A student group is calling for a mass class boycott amid rising expectations Beijing will strike down public nomination of candidates in the 2017 Hong Kong chief executive election.
The National People’s Congress, China’s legislature, is expected to announce the decision on Sunday after a review of proposed electoral reform.
The Hong Kong Federation of Students (HKFS) said it will organize a boycott when the new school term begins in September and expects more than 8,000 tertiary students to participate, Apple Daily reported Thursday.
The group said it has the support of 100 professors who have promised to hold seminars outside classrooms on the need for civil disobedience and help with administrative work.
The action will last for two weeks and could be extended if necessary, HKFS leader Chow Wing-hong was quoted as saying.
Chow said they want the world to know that Hong Kong people are in charge of their own future.
“If we give up on public nomination, it is blatantly denying the wishes of more than 700,000 people who voted in the June 22 mock referendum,” he said.
Joshua Wong, a co-founder of the student group Scholarism, said taking to the streets is a way of learning.
“It’s a bigger classroom out there,” he said.

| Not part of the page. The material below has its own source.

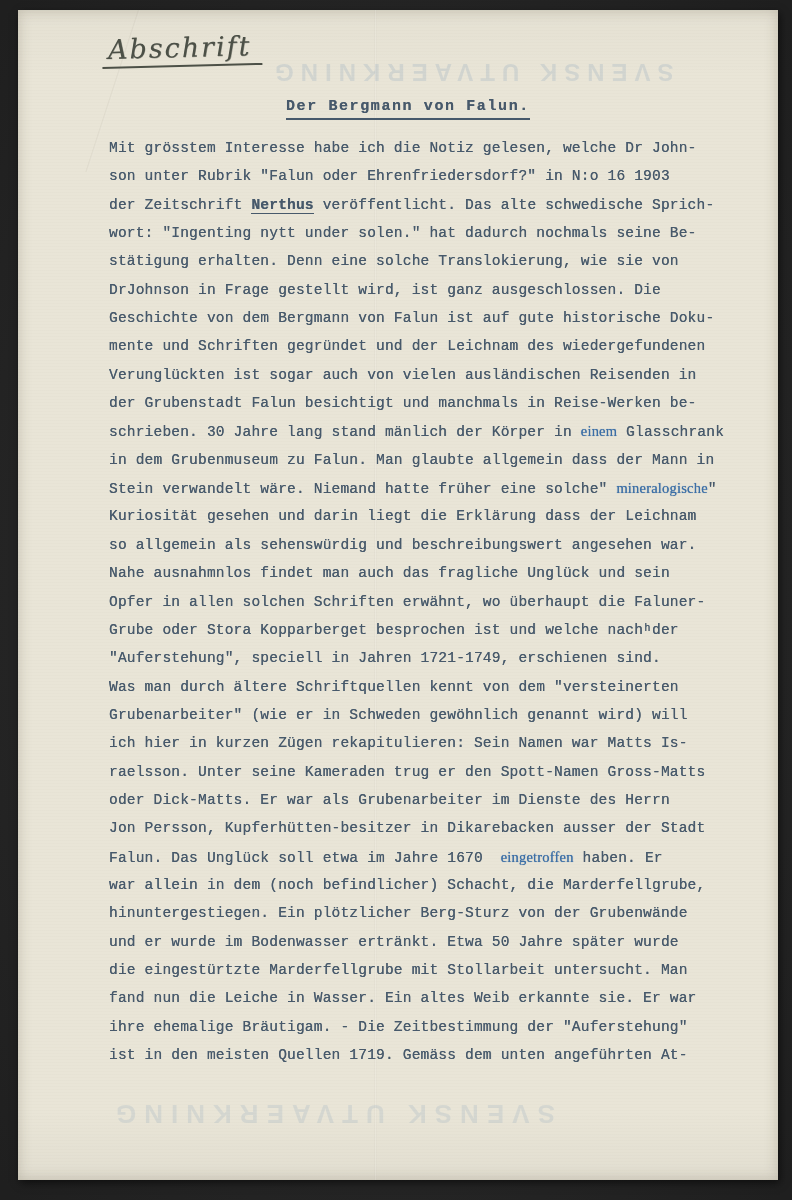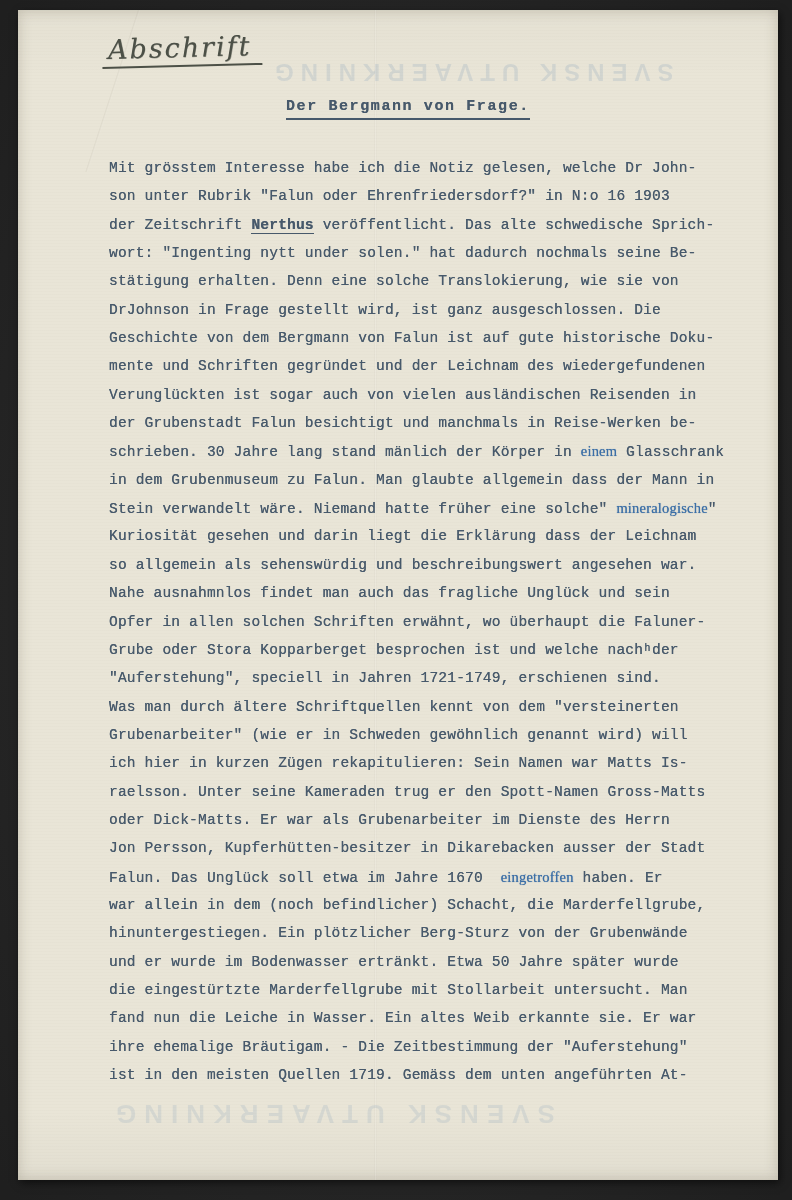"Der Bergmann von Frage." div.doc-title { text: Frage -> Falun }
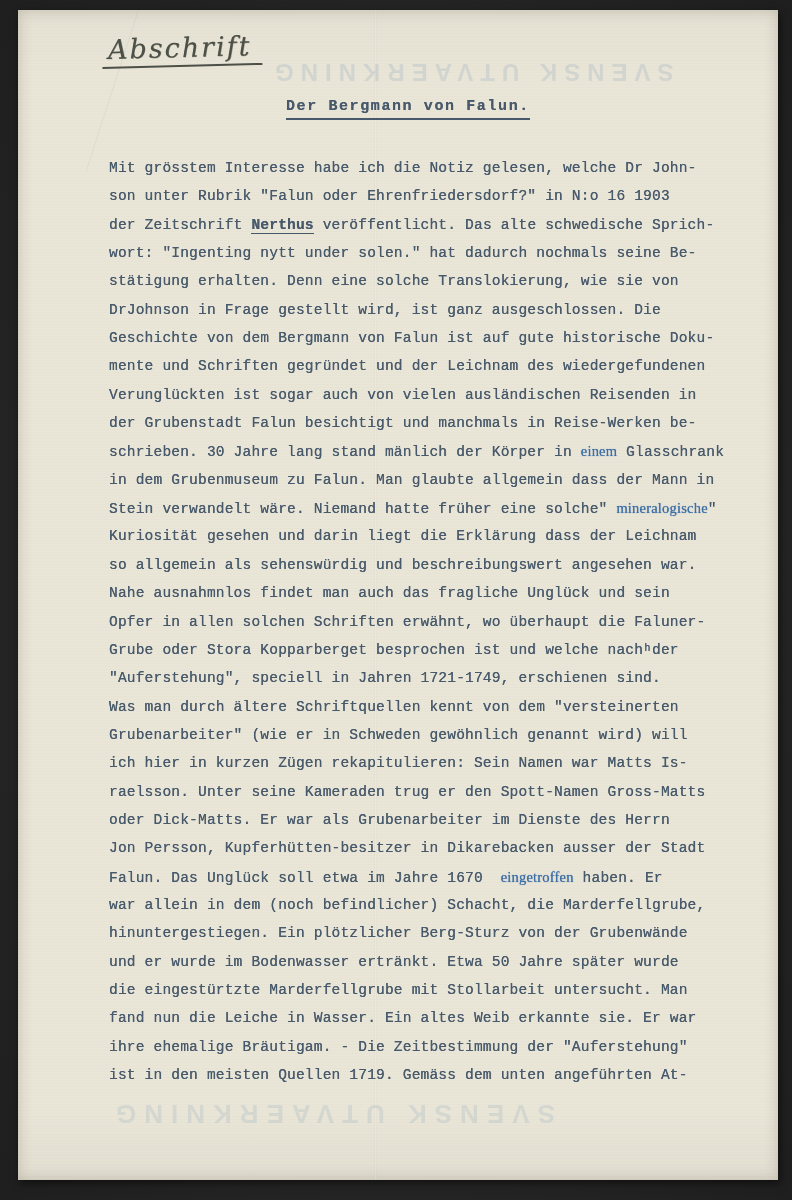"Mit grösstem Interesse habe ich" .body-text { top: 144px -> 124px }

However, Wong does not expect Beijing to change its mind but said there is simply no chance that democratic reform will happen in Hong Kong if nothing is done.
Scholarism will hold seminars in four districts in early September to update secondary students about the situation.
He said it would be difficult for parents to accept that their children are joining the boycott but they understand that something more important is at stake.
Students not taking part in the boycott could show their solidarity by wearing black shirts or black ribbons or joining groups after class, he said.